カワサキ「Z400」2027年モデル

写真拡大

「Sugomi」デザインと扱いやすい特性

 カワサキは2026年9月5日に、ミドルクラスのスーパーネイキッド「Z400」の2027年モデルを発売します。

 コンパクトな車体と力強いスタイリングを兼ね備えたこのモデルは、走行性能と快適性を高い次元で融合させ、ライダーの五感に訴えかける走りを提供します。

【画像】超カッコいい! これがカワサキ「Z400」2027年モデルです! 画像で見る(21枚)

 搭載される排気量398ccの水冷4ストローク並列2気筒エンジンは、パフォーマンスとコントロール性のバランスを追求した設計となっています。

 スロットル操作に対して素直に反応するエンジン特性が、スムーズな加速と優れた扱いやすさを生み出しています。
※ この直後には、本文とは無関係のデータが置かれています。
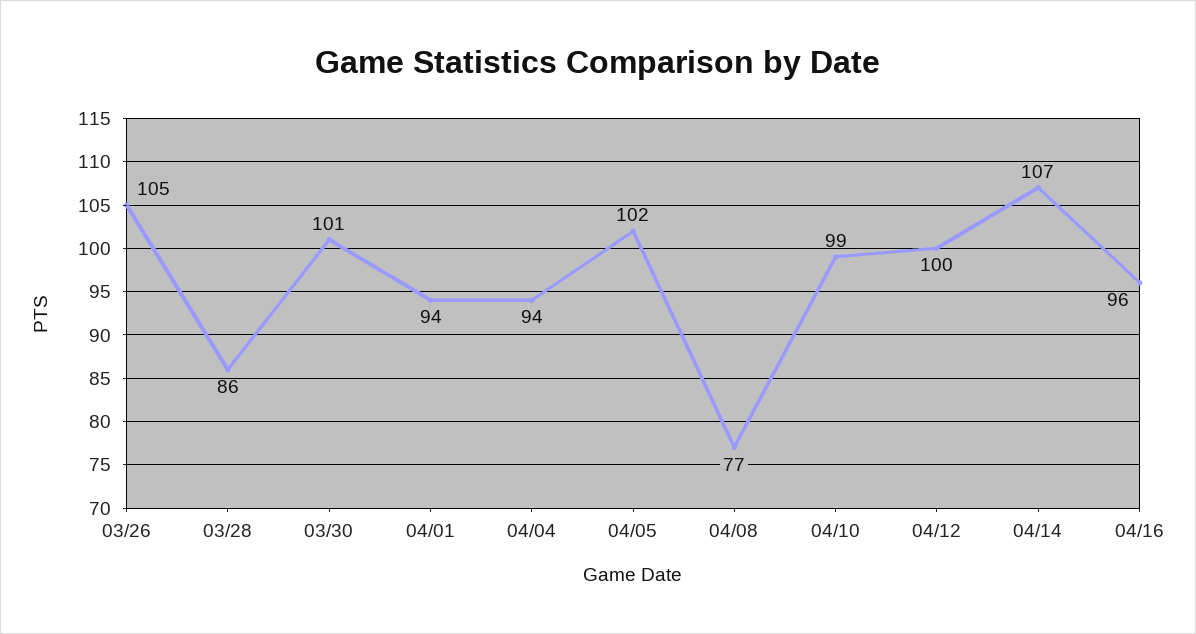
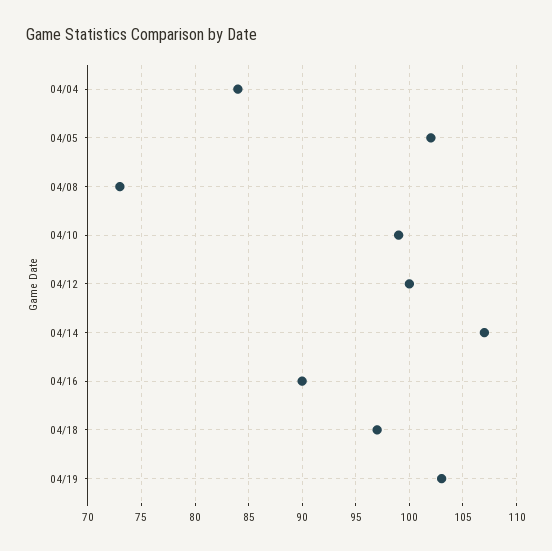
03/26: 105 -> none
03/28: 86 -> none
03/30: 101 -> none
04/01: 94 -> none
04/04: 94 -> 84
04/08: 77 -> 73
04/16: 96 -> 90
04/18: none -> 97
04/19: none -> 103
 また、大型のエアクリーナーボックスからインテークマニホールドまでを直線的につなぐダウンドラフトインテークを採用することで、吸気効率を向上させました。

 この設計により、低速域での豊かなトルクと滑らかなエンジンレスポンスを実現し、ビギナーからベテランまで幅広い層のライダーが快適に扱えるキャラクターとなっています。

 クラッチにはレース活動から得たフィードバックをもとに開発されたアシスト&スリッパークラッチを搭載しています。

 アシストカムによってクラッチスプリングの荷重を軽減することで、軽いクラッチ操作と広いミートレンジを確保し、スリッパーカムによって急なシフトダウン時に生じるバックトルクを抑え、スムーズな減速操作を可能にしています。

 熱管理の面では、カワサキ特許技術であるラジエーターファンカバーをラジエーター後方に設けることで、熱気を車体側面へと効率よく排出し、ライダーへの熱影響を最小限に抑えています。

 車体まわりについては、高張力鋼を用いたトレリスフレームを採用しています。カワサキ独自の高度な解析技術によってエンジンをストレスメンバーの一部としてリジッドマウントするとともに、スイングアームピボットをエンジン背面に配置することで、フレーム構造をシンプルにしながら最適な剛性を確保し、軽量化にも大きく貢献しています。

 フロントサスペンションにはインナーチューブ径41mm のテレスコピックフォークを採用し、剛性と作動性のバランスによって優れた接地感とクイックなハンドリングを実現しました。

 リアサスペンションには5段階のスプリングプリロード調整機能を備えたユニトラックリアサスペンションを装備しており、走行シーンや好みに応じた細かなセッティングが行えます。

 ブレーキはフロントにΦ310mm のセミフローティングペタルディスクを採用し、高い制動力を発揮します。高剛性のブレーキマスターシリンダーと最適化されたブレーキホースの組み合わせによって無駄なストロークを省き、コントロール性とブレーキタッチを高めています。

 スタイリングの面では、カワサキのZシリーズが体現する「Sugomi」デザインフィロソフィーに基づいた造形が与えられています。

 シャープなラインとボリューム感のあるボディワークが融合し、低く構えたフロント部分から流麗なラインを描く燃料タンク、そして高く跳ね上げられたテールセクションへと続くフォルムが躍動感を生み出しています。

 フロントマスクには鋭角的なデザインのカウルとコンパクトなメーターバイザー、高照度の LED ヘッドライトが組み合わされ、アグレッシブな印象を与えます。テールライトにも LED が採用されています。

 コックピットには視認性の高い指針式タコメーターと、スピードメーター、ギアポジションインジケーターなどを備えた多機能液晶ディスプレイを装備しています。

 ハンドル、シート、ステップの位置関係を最適化したライディングポジションは、アップライトな姿勢とワイドなハンドルバーの組み合わせにより、積極的な操作を可能にしています。

 2027年モデルのカラーはエボニー×メタリックカーボングレーの1色展開で、価格(消費税込)は77万円となっています。

 ミドルクラスのネイキッドとしてバランスの取れたスペックと洗練されたデザインを持つZ400は、日常的な街乗りからスポーティな走行まで、幅広い用途で活躍できる1台といえます。